A suspected suicide bomber was so calm before the bomb exploded that he stopped to knock a girl on the head.
CCTV footage featured a man who was considered to be one of the attackers who interacted with the child just before he had killed at least 110 believers in a service in the Catholic Church of St. Sebastian in Negombo, Sri Lanka.
It is believed that he stroked Dilip Fernando's granddaughter before the attack on the head.
Mr. Fernando, 66, was fortunate not to be involved in the explosion when he was forced to find an alternative church, because St. Sebastian was crowded.
He said, "At the end of the Mass, they saw a young man go to church with a heavy sack.
"He touched my granddaughter's head on the way over, it was the bomber."
In total, 321 people were killed in attacks on three churches and three hotels in Sri Lanka on Easter Sunday.
Another 500 were injured.
The British victims included attorney Anita Nicholson, son Alex Nicholson, 14, and daughter Annabel Nicholson, 1, who died at Hotel Shangri-la in Colombo.
The London Matthew Linsey confirmed that his daughter Amelie (15) and son Daniel (19) died in the same hotel.

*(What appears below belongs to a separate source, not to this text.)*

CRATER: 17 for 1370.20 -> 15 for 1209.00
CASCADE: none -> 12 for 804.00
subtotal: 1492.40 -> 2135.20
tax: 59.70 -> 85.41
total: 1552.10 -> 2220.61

Former firefighter Bill Harrop and physician Sally Bradley, a British couple living in Australia, were also killed in one of the hotels.
The Islamic State Group took responsibility for the Easter bombs and published pictures allegedly showing the attackers.

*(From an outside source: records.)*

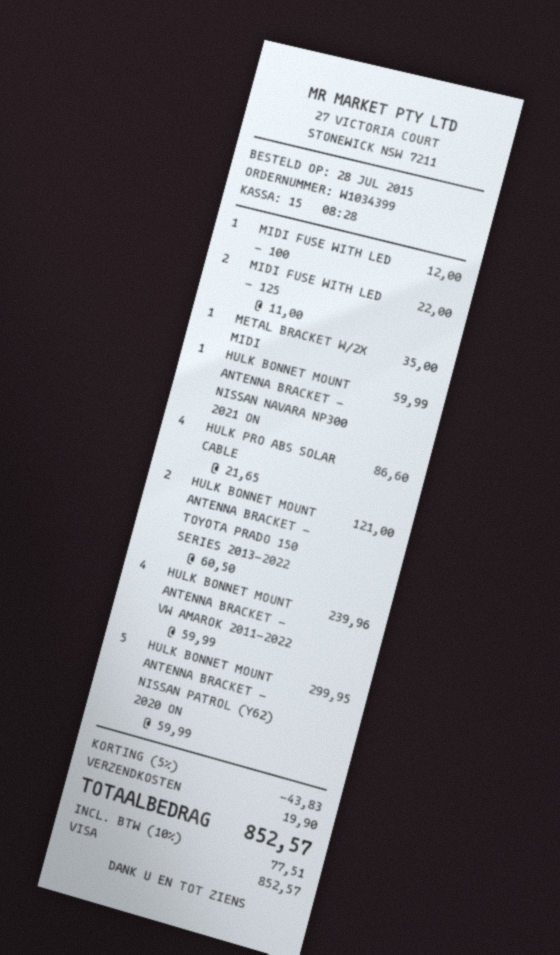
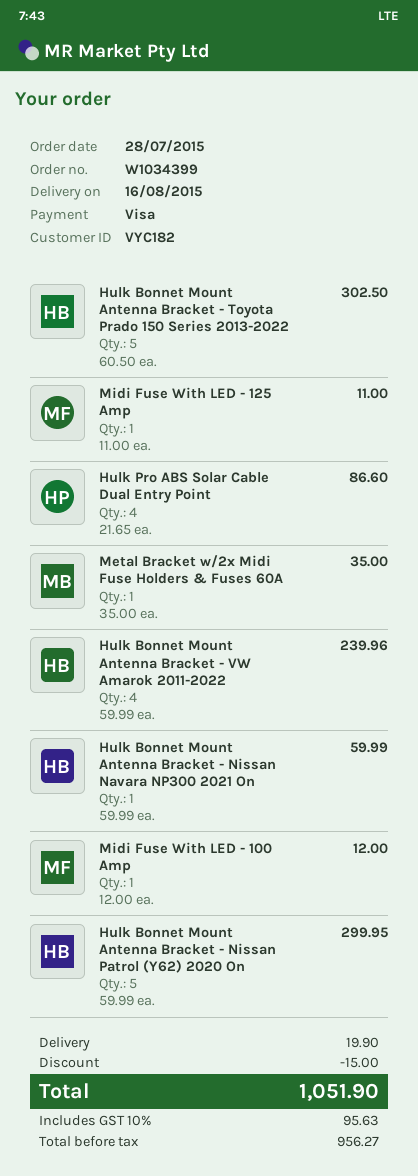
MIDI FUSE WITH LED - 125: 2 x 11.00 = 22.00 -> 1 x 11.00 = 11.00
HULK BONNET MOUNT ANTENNA BRACKET - TOYOTA PRADO 150 SERIES 2013-2022: 2 x 60.50 = 121.00 -> 5 x 60.50 = 302.50
discount: 43.83 -> 15.00
tax: 10% = 77.51 -> 10% = 95.63
total: 852.57 -> 1051.90

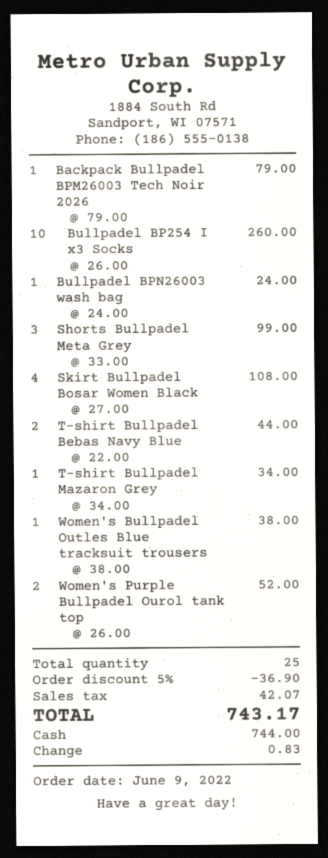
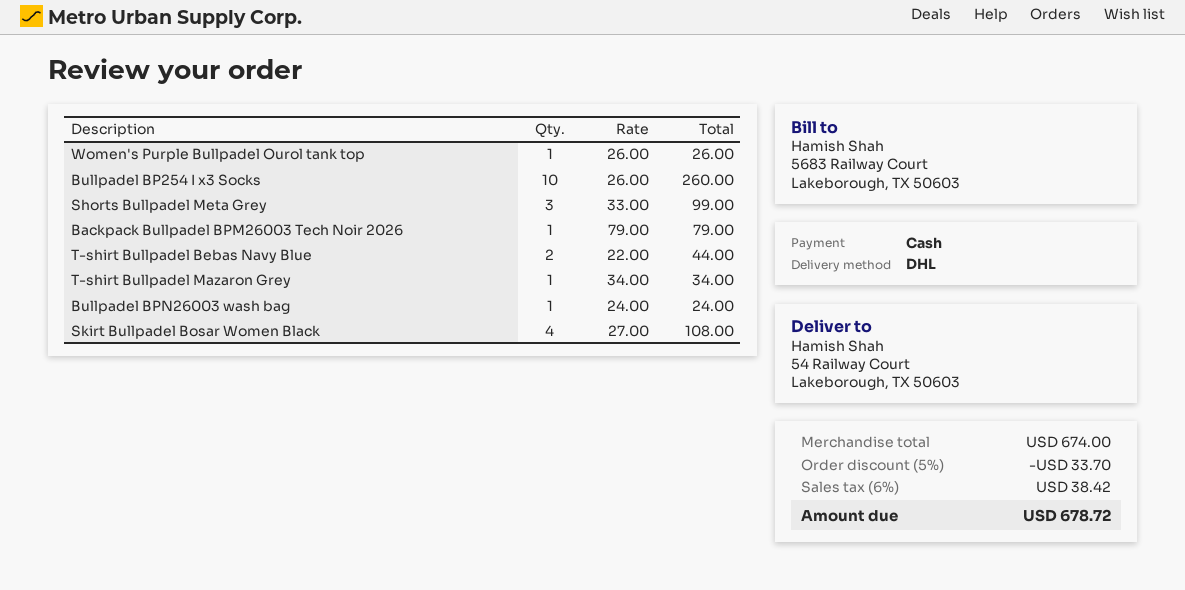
Women's Bullpadel Outles Blue tracksuit trousers: 1 x 38.00 = 38.00 -> none
Women's Purple Bullpadel Ourol tank top: 2 x 26.00 = 52.00 -> 1 x 26.00 = 26.00
discount: 5% = 36.90 -> 5% = 33.70
tax: 42.07 -> 38.42
total: 743.17 -> 678.72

Sri Lanka's Prime Minister Ranil Wickremesinghe warned that several explosive-armed suspects were still at large.
Defense Minister Ruwan Wijewardene said that "weakness" in Sri Lanka's security apparatus has not helped prevent the nine bombings.

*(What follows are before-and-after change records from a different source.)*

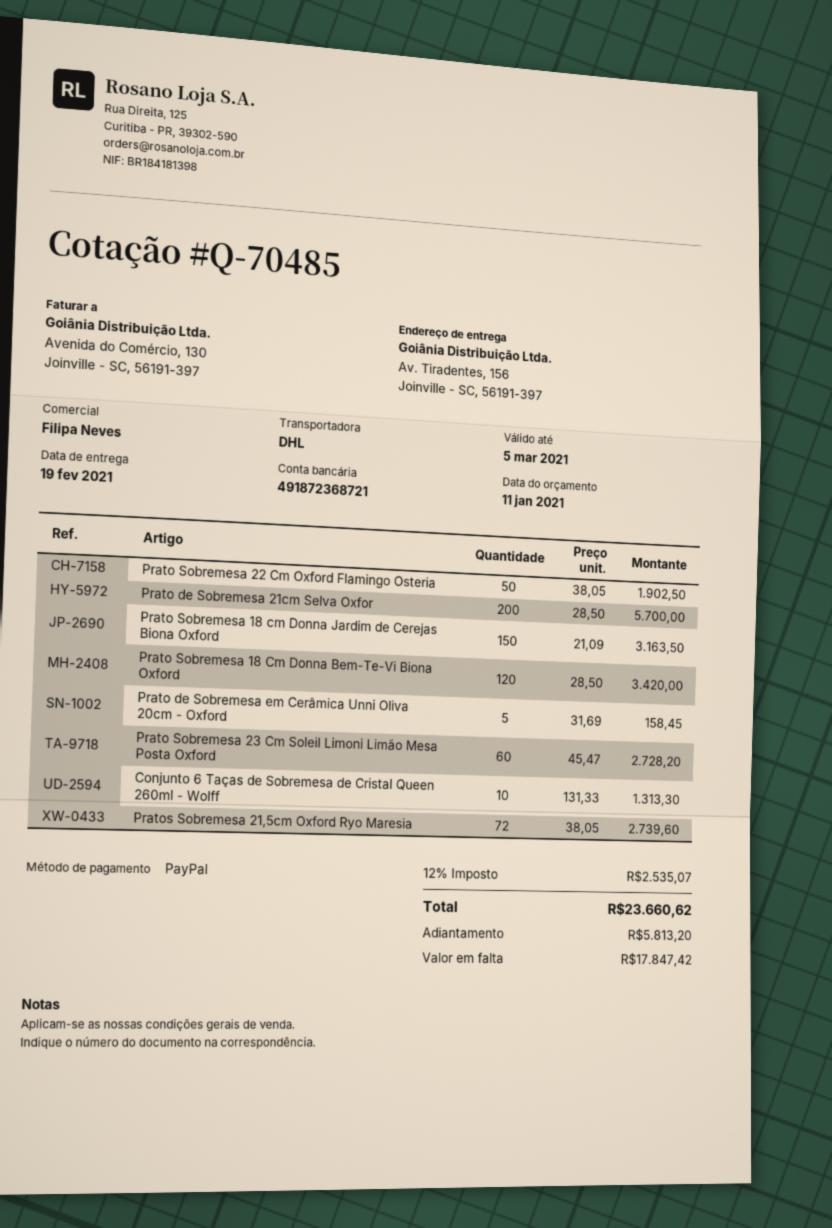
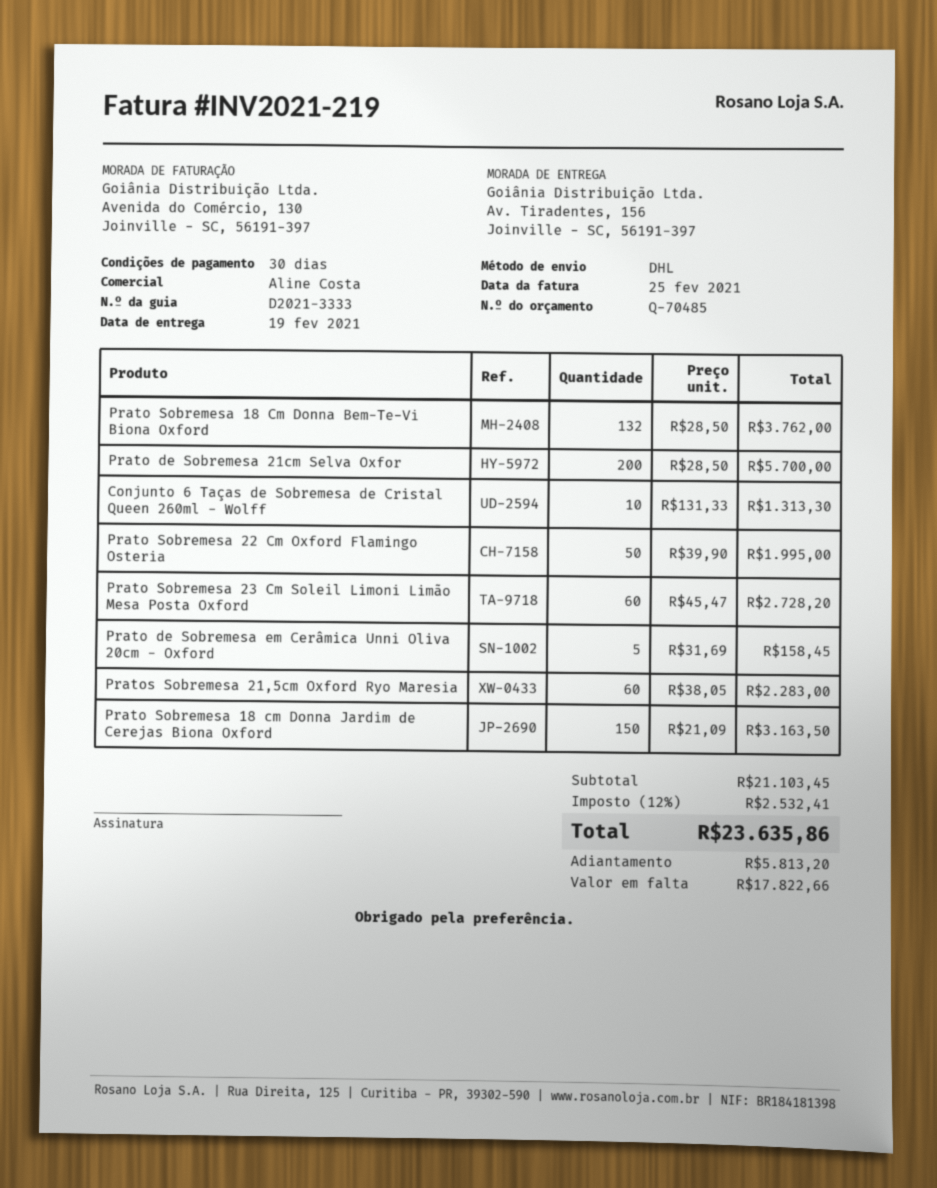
sales rep: Filipa Neves -> Aline Costa
Prato Sobremesa 22 Cm Oxford Flamingo Osteria: 50 x 38.05 = 1902.50 -> 50 x 39.90 = 1995.00
Prato Sobremesa 18 Cm Donna Bem-Te-Vi Biona Oxford: 120 x 28.50 = 3420.00 -> 132 x 28.50 = 3762.00
Pratos Sobremesa 21,5cm Oxford Ryo Maresia: 72 x 38.05 = 2739.60 -> 60 x 38.05 = 2283.00
tax: 12% = 2535.07 -> 12% = 2532.41
total: 23660.62 -> 23635.86
balance: 17847.42 -> 17822.66

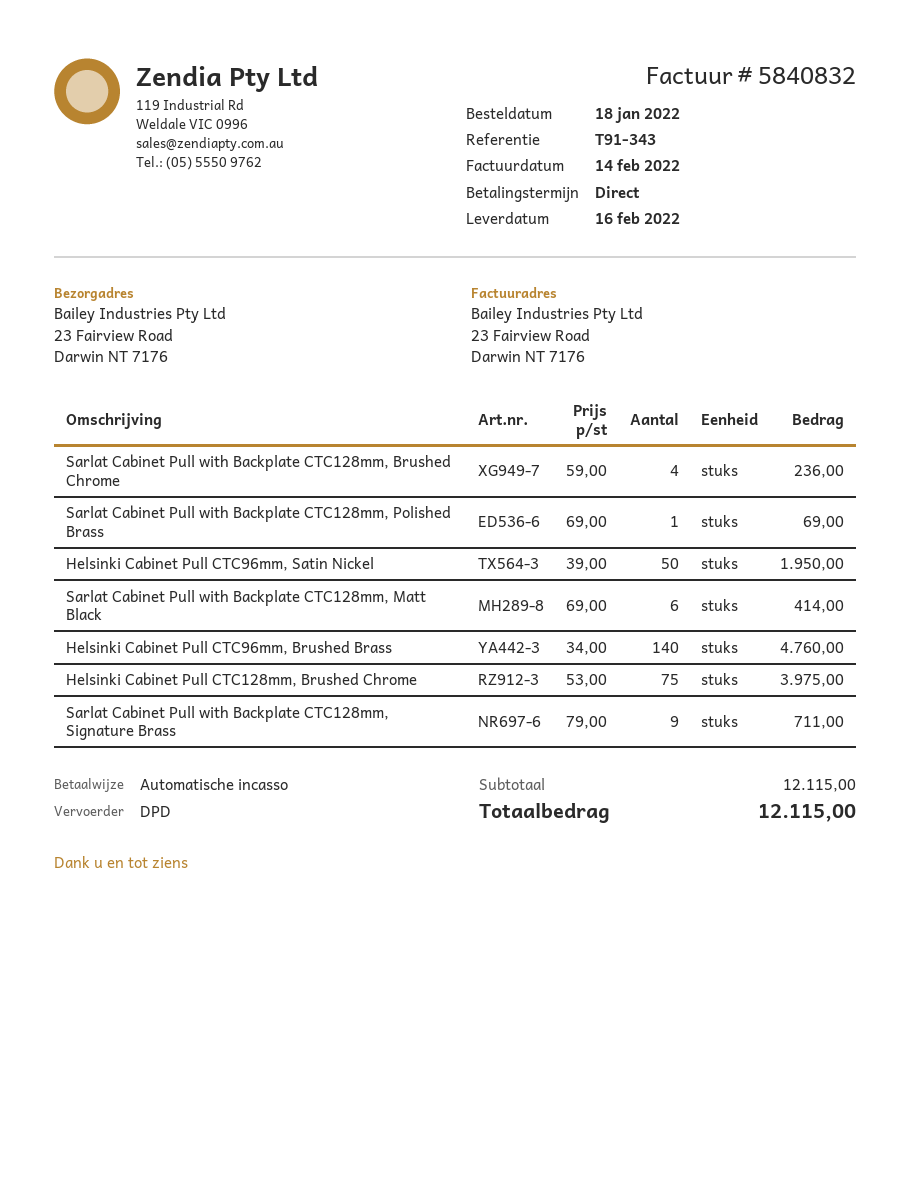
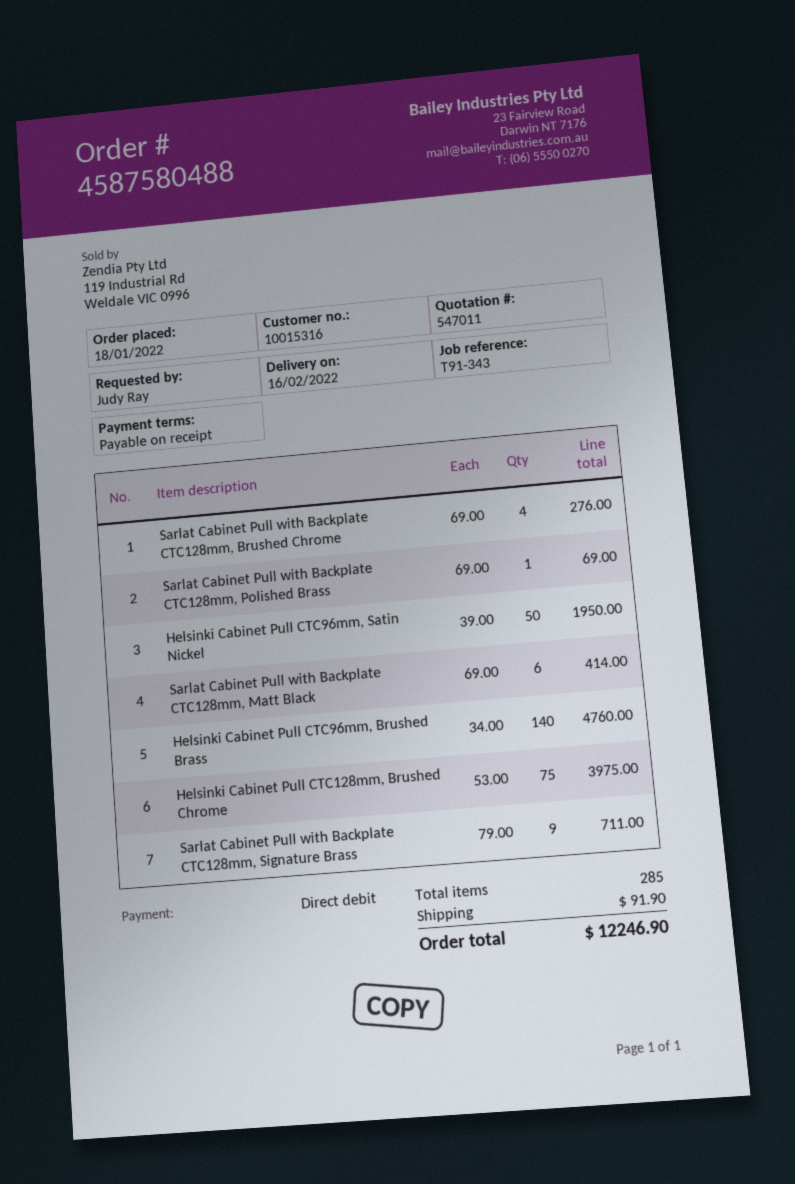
Sarlat Cabinet Pull with Backplate CTC128mm, Brushed Chrome: 4 x 59.00 = 236.00 -> 4 x 69.00 = 276.00
shipping: none -> 91.90
total: 12115.00 -> 12246.90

Another government official added that the suicide bombers in the churches, hotels and other sites were executed by Islamic fundamentalists in retaliation for the massacres of the New Zealand mosque last month.
The authorities arrested 40 people in connection with the explosive devices and warned people to remain vigilant.
They are particularly concerned with vehicles that may contain explosives.